On lui lie les mains, on la juche sur une charrette qui traverse Paris jusqu'au lieu de supplice, sous les huées, les injures et les crachats de la foule. Tous les témoins s'accordent à dire cependant qu'elle fait preuve de piété, de courage et d'une grande dignité. On la dispose sur l'échafaud, elle déclare qu'elle pardonne à tous, puis l'épée du bourreau lui tranche la tête d'un seul coup. Enfin, l'on jette son corps décapité dans le feu...


Leonora Galigaï, conduite au supplice sous les huées de la foule

Ainsi débute le véritable règne de Louis XIII, et la valse hésitation de ses premières années de pouvoir, aux prises avec la vindicte de sa propre mère, qui tentera jusqu'à la Journée des Dupes en 1630 de ravir le pouvoir aux mains de son fils.

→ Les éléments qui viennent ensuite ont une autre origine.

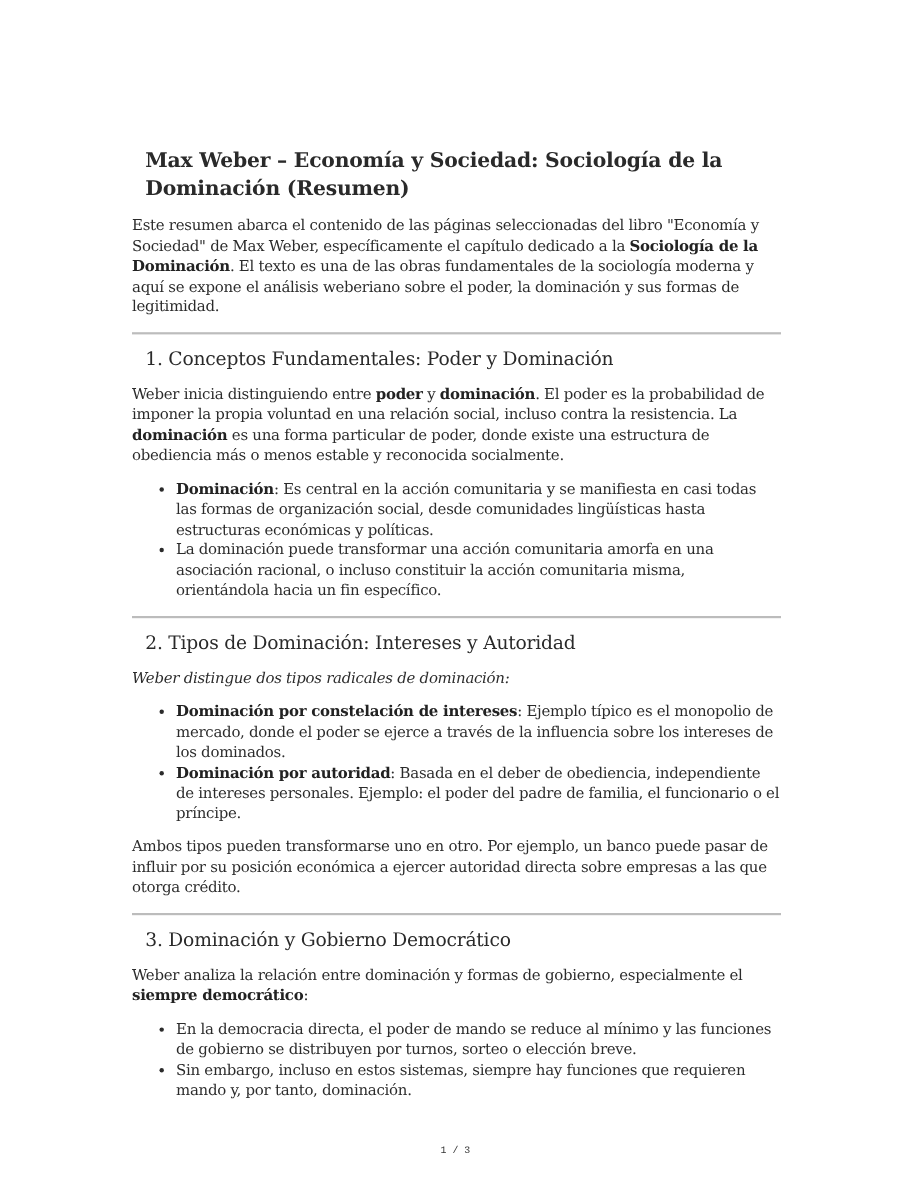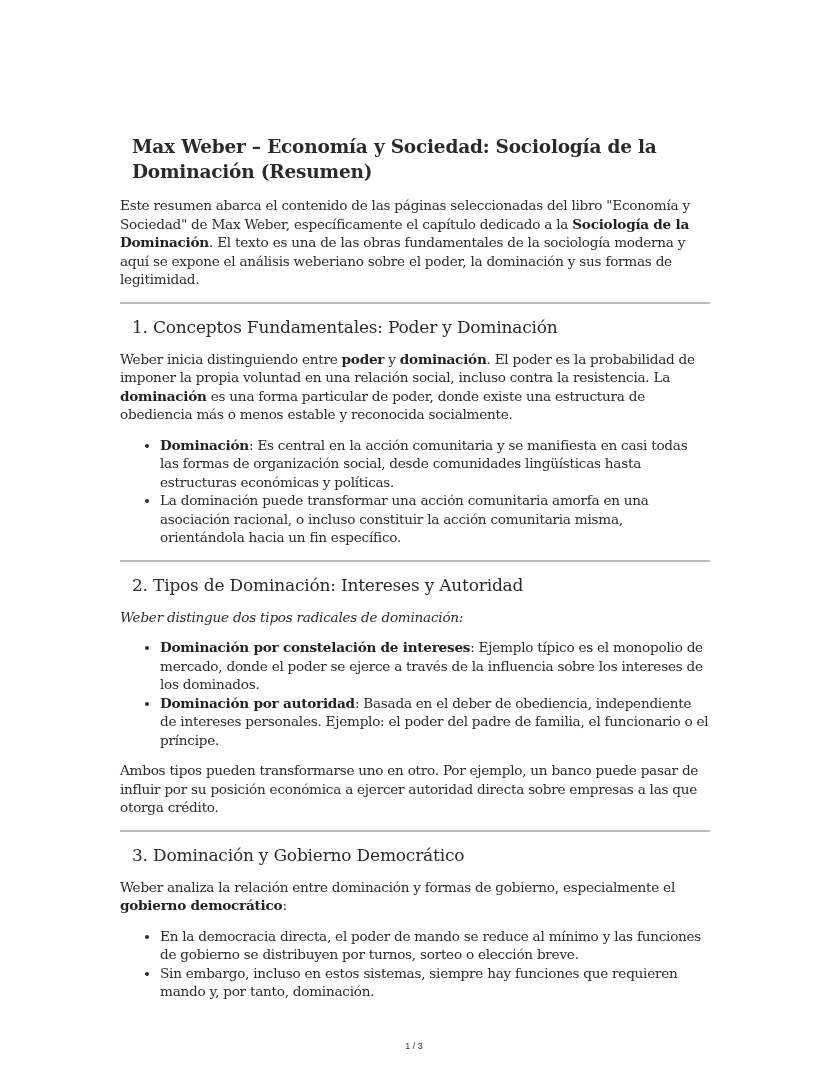--- a/index.html
+++ b/index.html
@@ -50,7 +50,7 @@
 
   <section>
     <h2>3. Dominación y Gobierno Democrático</h2>
-    <p style="margin-top:1px;"><span>Weber analiza la relación entre dominación y formas de gobierno, especialmente el </span><b>gobierno democrático</b><span>:</span></p>
+    <p style="margin-top:1px;"><span>Weber analiza la relación entre dominación y formas de gobierno, especialmente el </span><b>siempre democrático</b><span>:</span></p>
     <ul>
       <li><span>En la democracia directa, el poder de mando se reduce al mínimo y las funciones de gobierno se distribuyen por turnos, sorteo o elección breve.</span></li>
       <li><span>Sin embargo, incluso en estos sistemas, siempre hay funciones que requieren mando y, por tanto, dominación.</span></li>

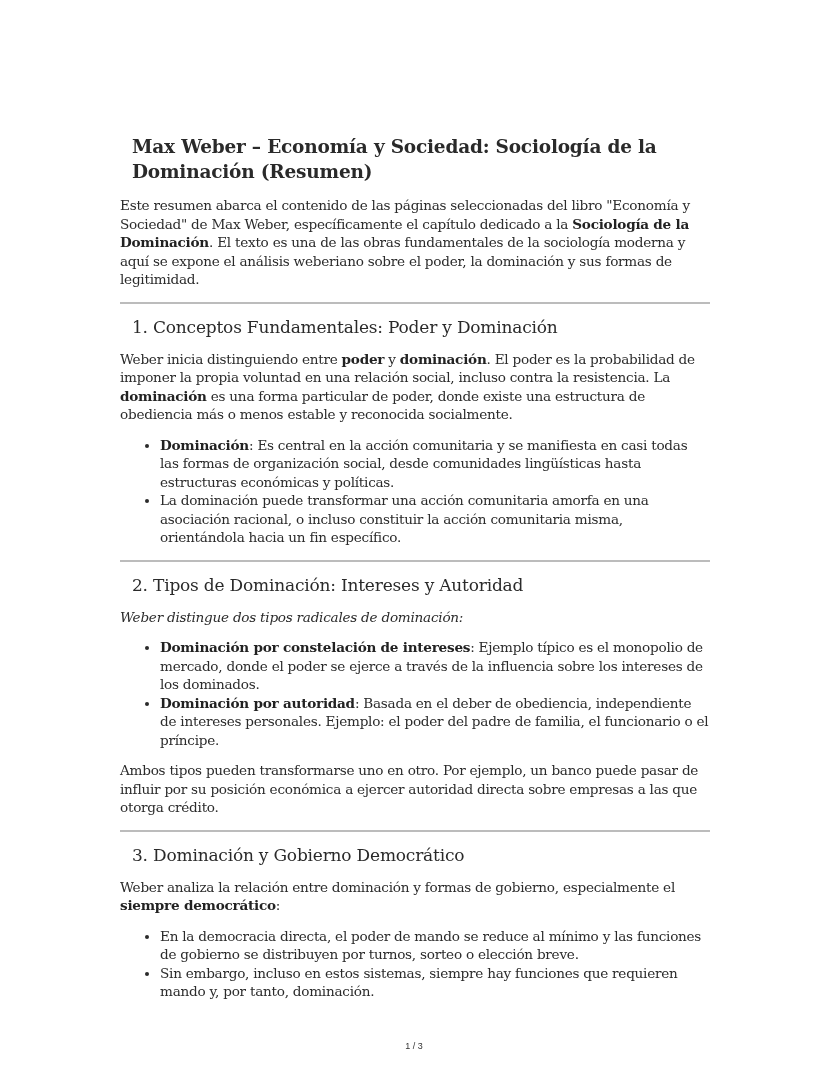--- a/index.html
+++ b/index.html
@@ -14,7 +14,7 @@
   li { font-size: 13.6px; line-height: 18.5px; letter-spacing: -0.25px; }
   hr { border: 0; border-top: 2px solid #bcbcbc; margin: 13px 0 10px 0; }
   .footer { position: absolute; top: 1041px; left: 0; width: 828px; text-align: center;
-            font-family: Liberation Sans, sans-serif; font-size: 9px; color: #333; }
+            font-family: Liberation Mono, monospace; font-size: 9px; color: #333; }
 </style>
 </head>
 <body>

_________________________________
1. Note à l'attention des picards : la ville d'Encre, dont Concini avait acheté le marquisat, a été débaptisée suite à sa mort. C'est à son favori Charles d'Albert, duc de Luynes, que Louis XIII a confié la seigneurie des lieux, et la ville d'Encre s'appelle depuis Albert...

finipe, 23h33 :: :: :: [8 soupirs de satisfaction]

:: COMMENTAIRES

 finipe , le 04/01/2007 à 23h48

Aaaah les braves gens : ils étaient civilisés en c'temps-là !

 Faust, le 05/01/2007 à 15h57

Merci pour l'Histoire finipe.
Effectivement, quand on detestait quelqu'un, une sorte de chaine de solidarité se créait toute seule. C'est beau ^^

Et puis ce qu'ils étaient joueurs à cette époque :P

 finipe , le 06/01/2007 à 05h01

Oh oui, très, très joueurs. D'ailleurs, si on leur en donnait l'occasion de nos jours, ils seraient sans doute largement aussi joueurs qu'en 1617.

 draleuq , le 07/01/2007 à 02h48

Notons d'ailleurs que la rivière qui passe à Albert après avoir pris sa source 15 km plus au nord, et qui doit être un affluent de la Somme je pense, s'appelle l'Ancre...

 finipe , le 07/01/2007 à 05h17

Aaaah bah voilà, je savais bien que "Ancre" me rappelait quelque chose...

Par contre je n'ai pas trouvé pourquoi Concini avait délibérément modifié "Encre" en "Ancre". Il semblerait qu'il ait été puni pour cette vilaine faute en tout cas.

 Viou , le 07/01/2007 à 11h57

Haaaa qu'il est doux de te lire tout en prenant son petit déjeuner...

 Ben, le 12/04/2007 à 13h27

Bonjour et merci pour cet article. Pourriez vous me dire d'où sont tirée les gravures de la mort de Concini ? Merci d'avance.

 finipe , le 12/04/2007 à 19h37

Ces gravures proviennent d'une série de bouquins intitulée « Histoire de la France et des Français au jour le jour », écrite par Alain Decaux et feu André Castelot. Plus précisément, il s'agit du tome allant de 1574 à 1643.